Dataset records:

* * * * * * * * *

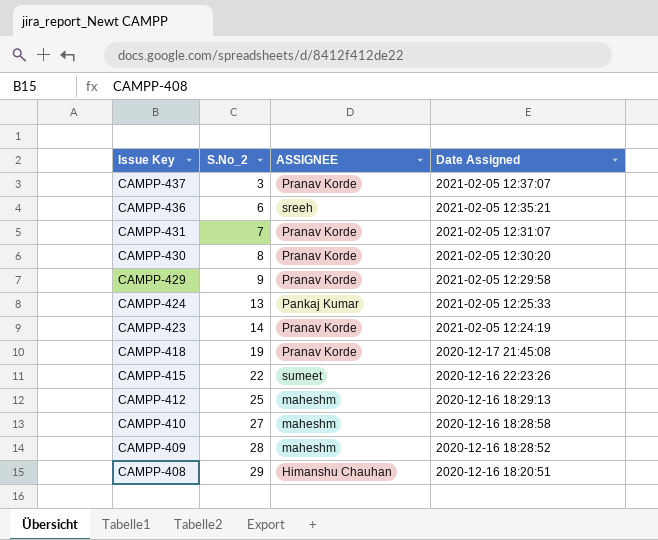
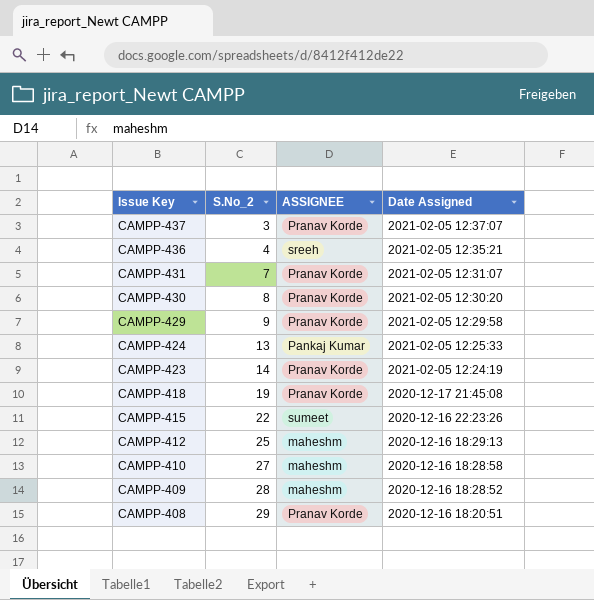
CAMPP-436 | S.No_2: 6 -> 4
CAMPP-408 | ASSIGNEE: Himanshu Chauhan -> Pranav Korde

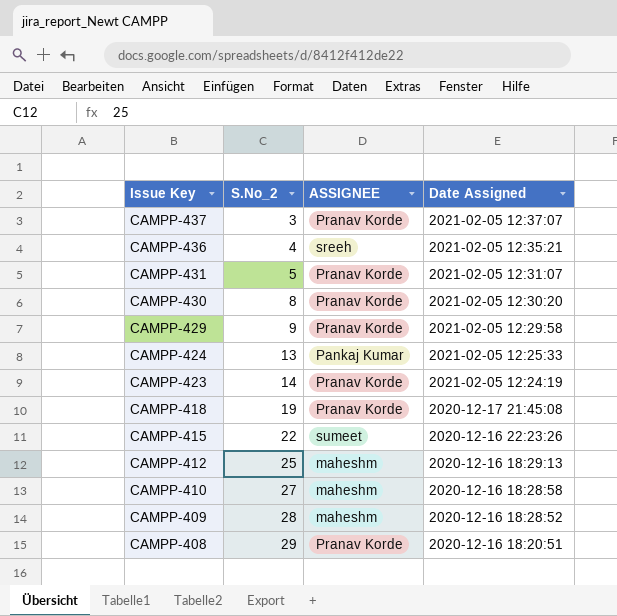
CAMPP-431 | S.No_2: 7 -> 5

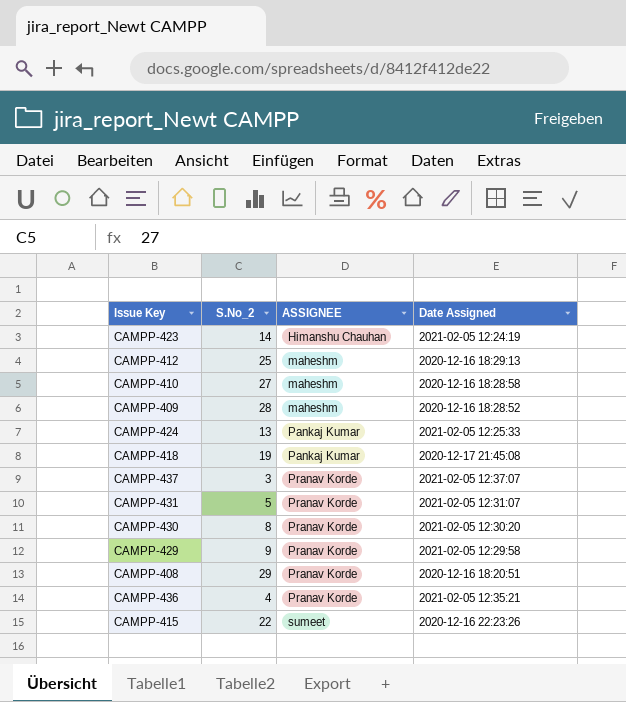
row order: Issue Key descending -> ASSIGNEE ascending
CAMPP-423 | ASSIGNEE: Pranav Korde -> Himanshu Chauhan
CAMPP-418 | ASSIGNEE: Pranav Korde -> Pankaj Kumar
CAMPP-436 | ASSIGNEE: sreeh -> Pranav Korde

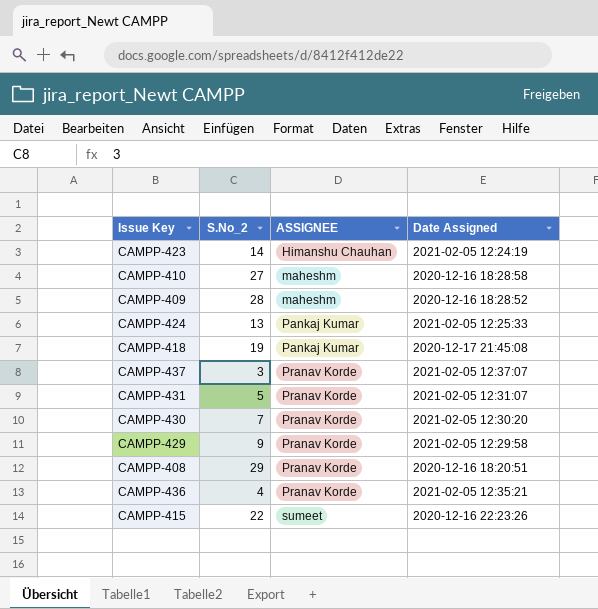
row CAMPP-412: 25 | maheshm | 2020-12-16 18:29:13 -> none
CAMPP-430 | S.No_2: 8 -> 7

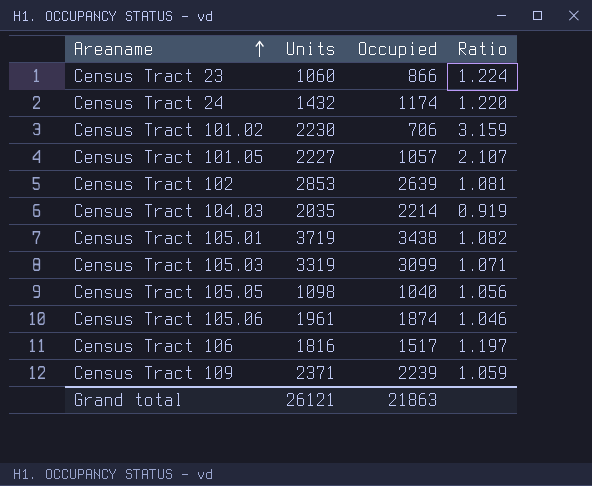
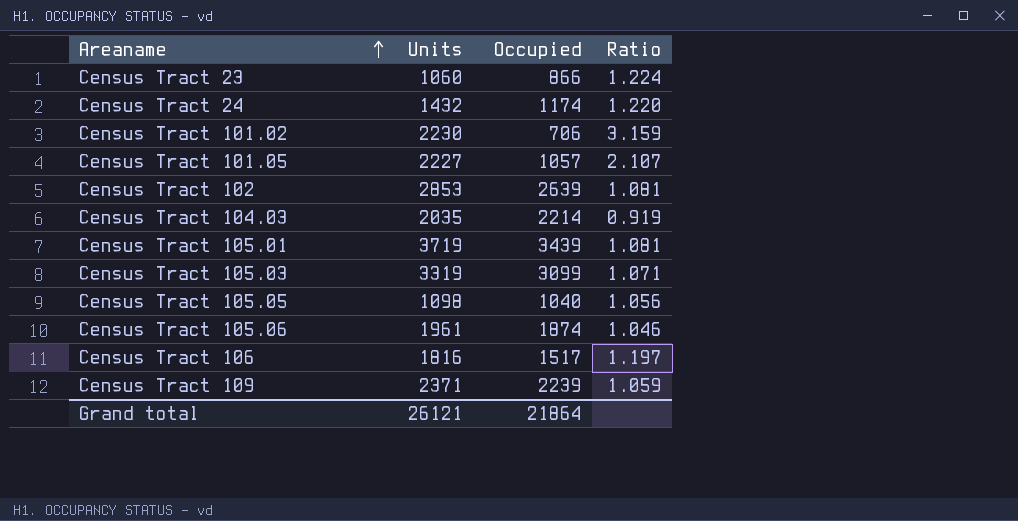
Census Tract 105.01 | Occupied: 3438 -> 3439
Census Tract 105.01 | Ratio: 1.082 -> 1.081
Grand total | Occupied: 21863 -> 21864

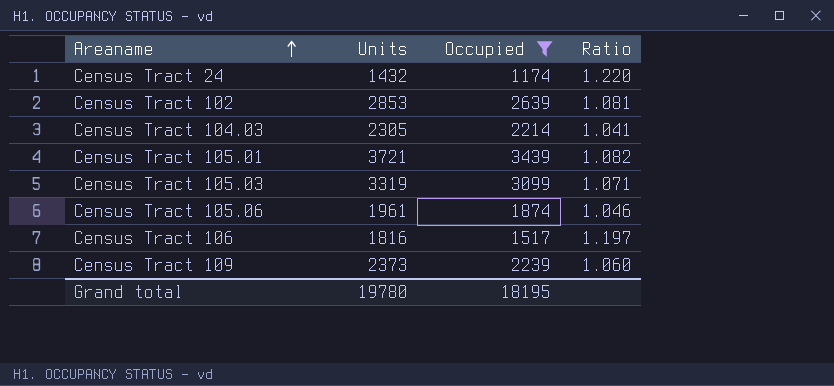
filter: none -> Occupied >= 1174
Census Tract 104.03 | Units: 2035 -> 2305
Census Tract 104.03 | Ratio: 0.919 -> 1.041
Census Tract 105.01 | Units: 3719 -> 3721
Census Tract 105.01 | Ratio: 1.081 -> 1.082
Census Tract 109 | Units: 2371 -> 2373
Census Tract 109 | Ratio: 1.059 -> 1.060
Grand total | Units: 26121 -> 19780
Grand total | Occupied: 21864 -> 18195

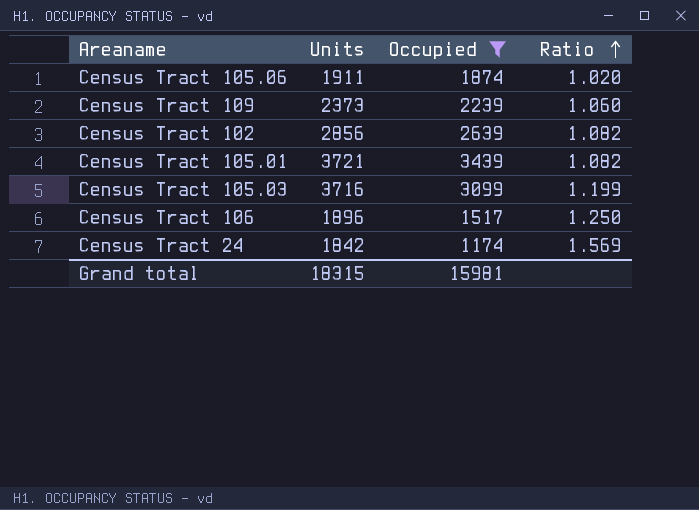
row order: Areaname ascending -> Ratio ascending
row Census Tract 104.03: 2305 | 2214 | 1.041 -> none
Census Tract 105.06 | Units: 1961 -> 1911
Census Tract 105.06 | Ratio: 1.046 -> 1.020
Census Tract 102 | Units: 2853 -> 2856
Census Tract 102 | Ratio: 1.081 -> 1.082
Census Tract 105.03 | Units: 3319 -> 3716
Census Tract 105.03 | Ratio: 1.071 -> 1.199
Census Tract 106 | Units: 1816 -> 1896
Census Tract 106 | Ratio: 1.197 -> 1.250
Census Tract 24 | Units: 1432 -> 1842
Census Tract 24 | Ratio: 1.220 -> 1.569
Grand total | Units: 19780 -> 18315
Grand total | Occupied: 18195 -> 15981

* * * * * * * * *

Work instructions:
Scan the material above for "Ratio". Copy every line where it appears.

Your solution:
Census Tract 105.01 | Ratio: 1.082 -> 1.081
Census Tract 104.03 | Ratio: 0.919 -> 1.041
Census Tract 105.01 | Ratio: 1.081 -> 1.082
Census Tract 109 | Ratio: 1.059 -> 1.060
row order: Areaname ascending -> Ratio ascending
Census Tract 105.06 | Ratio: 1.046 -> 1.020
Census Tract 102 | Ratio: 1.081 -> 1.082
Census Tract 105.03 | Ratio: 1.071 -> 1.199
Census Tract 106 | Ratio: 1.197 -> 1.250
Census Tract 24 | Ratio: 1.220 -> 1.569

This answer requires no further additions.